Muito antes de se tornar a Rainha da Sofrência, Marília Mendonça já moldava os rumos da música sertaneja nos bastidores da indústria. Aos 12 anos, compôs “Minha Herança”, canção sobre um primeiro término, e, um ano depois, foi contratada pela produtora goiana Workshow como compositora. Sua escrita intensa, direta e emocional logo a tornou uma referência silenciosa para toda uma geração de artistas.
No segundo episódio do podcast “Marília – o outro lado da sofrência”, do g1, são reveladas as raízes do estilo que se tornaria marca registrada da cantora — as chamadas músicas “mariliônicas”. O termo, usado por compositores como Vinicius Poeta, define composições densas, com tensão emocional à flor da pele e enredos fortes, características presentes nas criações da artista desde a adolescência, quando passava madrugadas compondo em seu quarto.

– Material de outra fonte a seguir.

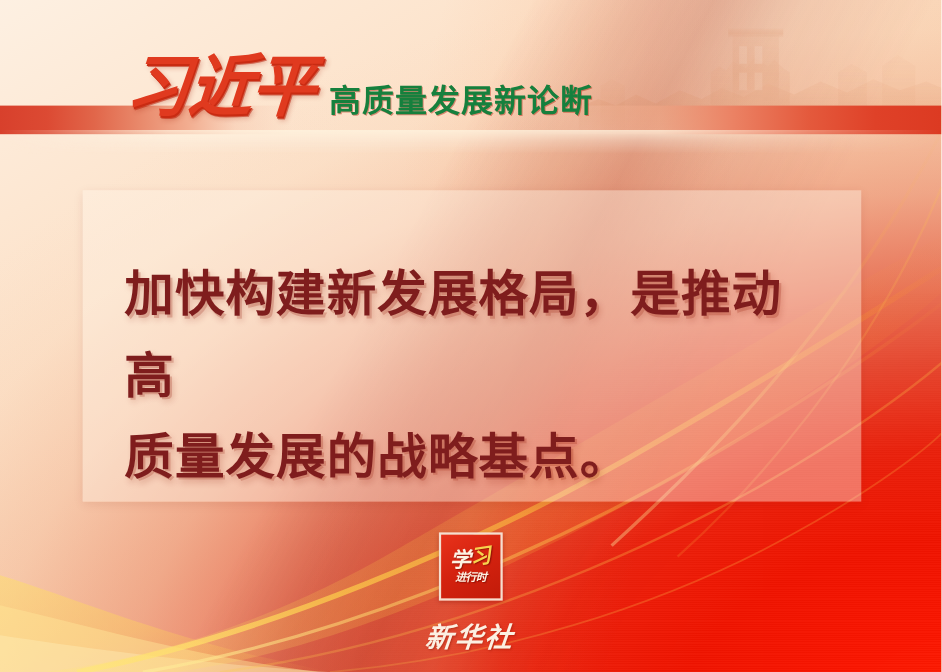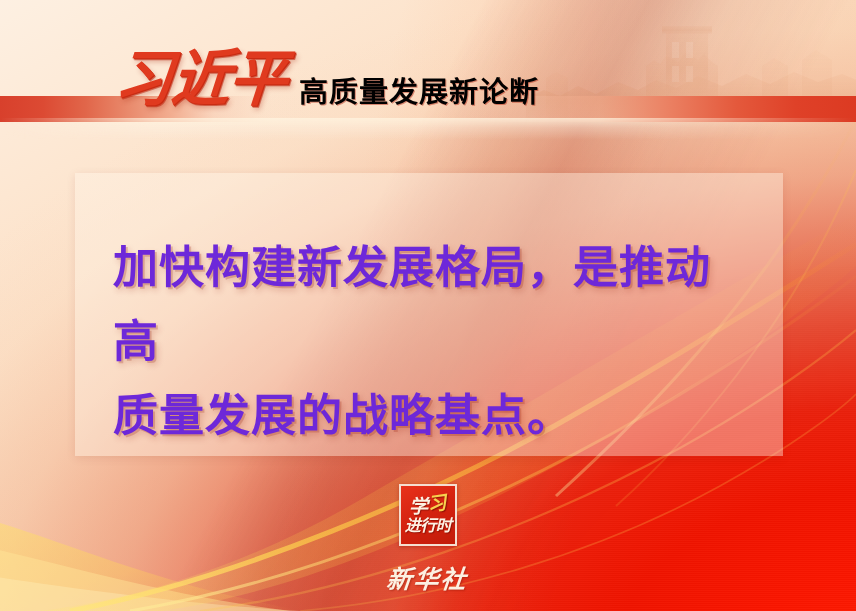--- a/index.html
+++ b/index.html
@@ -185,7 +185,7 @@
     font-size: 29px;
     line-height: 1;
     font-weight: 700;
-    color: #000000;
+    color: #15803d;
     letter-spacing: 1px;
     white-space: nowrap;
     padding-bottom: 5px;

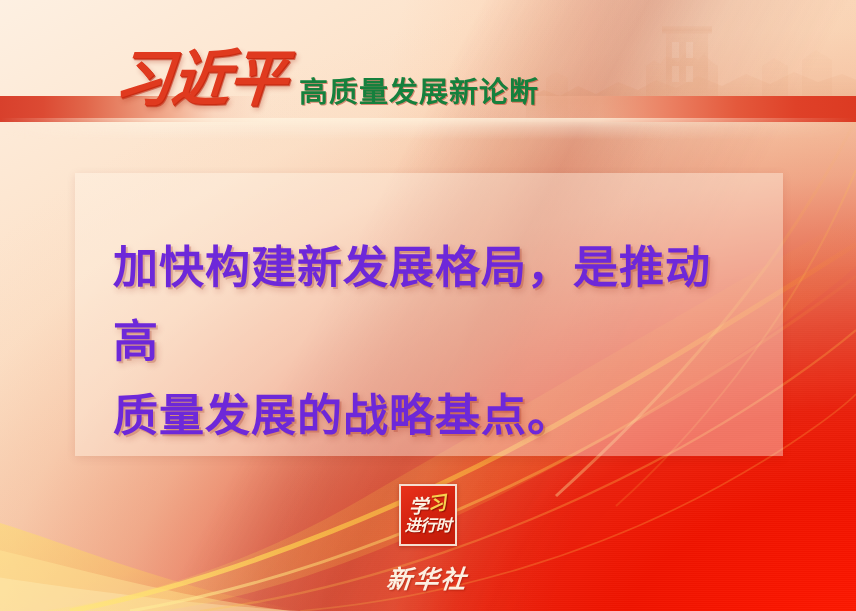--- a/index.html
+++ b/index.html
@@ -215,7 +215,7 @@
     font-weight: 700;
     line-height: 74px;
     letter-spacing: 1px;
-    color: #6d28d9;
+    color: #7f1d1d;
     text-shadow:
        2px 2px 0 rgba(150,28,10,0.22),
        3px 4px 6px rgba(140,25,8,0.22);

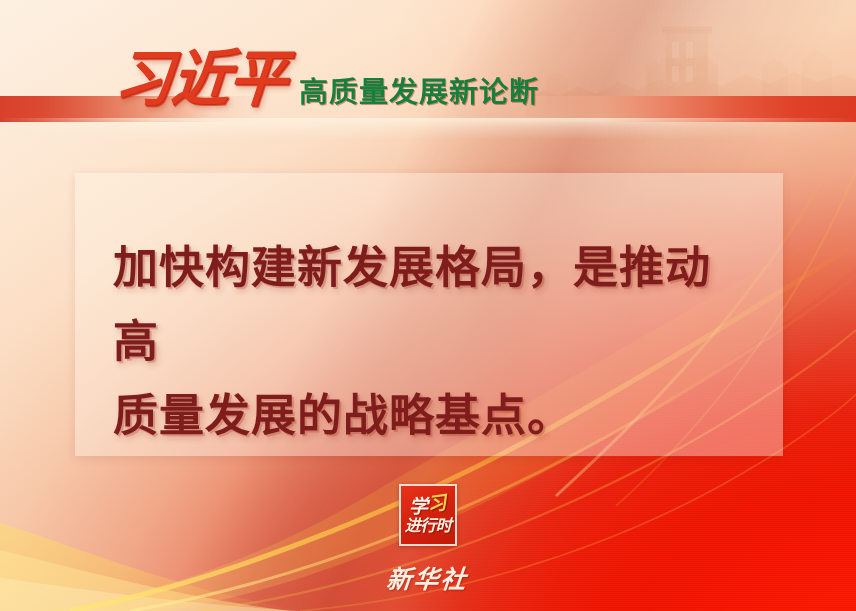--- a/index.html
+++ b/index.html
@@ -275,7 +275,7 @@
   }
   .logo-row-bottom {
     font-family: "DejaVu Sans", sans-serif;
-    font-size: 16px;
+    font-size: 10px;
     font-weight: 700;
     font-style: italic;
     line-height: 1;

João Gustavo, irmão de Marília, relembra a rotina intensa de composição e os primeiros equipamentos que ela usava, como o MP3 e o notebook que a mãe comprou. “Ela se lamentava pelo amor perdido às seis da manhã, porque era esse o horário em que acordava para ir à escola”, contou ao podcast.
Wander Oliveira, empresário da Workshow, ficou impressionado com a força de suas letras e a contratou com salário fixo de R$ 3 mil — valor que Marília usava para ajudar a família. Logo, suas composições começaram a ser gravadas por grandes nomes do sertanejo, como Henrique & Juliano, Maiara & Maraisa e João Neto & Frederico.
A intensidade emocional de Marília transbordava para muito além da técnica musical. Segundo o compositor Vine Show, “tudo nela era demais” — amor, raiva, alegria, tristeza. E ela não escondia sua paixão pelo brega, estilo que ajudou a popularizar mesmo sendo historicamente marginalizado. O compositor Vinicius Poeta define o estilo “mariliônico” como aquele com suspense harmônico, letras diretas e sentimento bruto. Já a cantora Luiza Martins afirma que o mercado sertanejo ficou “emariliado” após sua ascensão.
Musicalmente, Marília misturava acordes maiores e menores, criando atmosferas dramáticas e surpreendentes. Gustavo Vaz, músico entrevistado no podcast, explica que ela usava acordes de empréstimo modal — técnica rara no sertanejo — para ampliar o impacto emocional das composições. Exemplo disso está em “Infiel”, um de seus maiores sucessos, com melodia densa e letra direta, que subverteu o papel da mulher traída na narrativa tradicional do gênero.
Marília também era reconhecida pela capacidade de síntese. Canções como “Cuida Bem Dela” (gravada por Henrique & Juliano) revelam histórias complexas em versos simples, mas carregados de sentimento — sem julgamentos e com um olhar feminino contundente.
Antes mesmo de estrear como cantora, suas composições já eram disputadas por artistas. Em 2015, aos 19 anos, decidiu gravar o primeiro DVD. Quando questionada sobre qual gênero queria seguir, foi categórica: “Sou brega. Quero gravar brega.” Para isso, buscou parcerias no Nordeste com compositores como Vine Show e Vinicius Poeta. Deste processo criativo intenso nasceram faixas como “Hoje Somos Só Metade” e “4 e 15”.
O primeiro DVD foi gravado no estúdio de Eduardo Pepato, em Mairinque (SP), com um icônico lustre em forma de bateria. De lá saiu o clipe de “Infiel”, inicialmente não vista como aposta comercial, mas que se tornou um hino do sertanejo moderno — com uma mulher que confronta o traidor e a amante de forma inédita no gênero.
Em apenas três anos como cantora, Marília conquistou o respeito de ícones da música brasileira. Em 2018, Gal Costa gravou “Cuidando de Longe” e a chamou de “a rock 'n' roll da sofrência”. A canção, considerada “difícil demais para virar hit”, se tornou um marco da música popular por sua narrativa feminina potente.
Compositora precoce, Marília Mendonça deu voz ao que muitas mulheres sentiam, mas não encontravam na música. E mesmo antes da fama, já assinava um legado imenso, marcado pelo que hoje se conhece como estilo “mariliônico” — visceral, lírico, autêntico.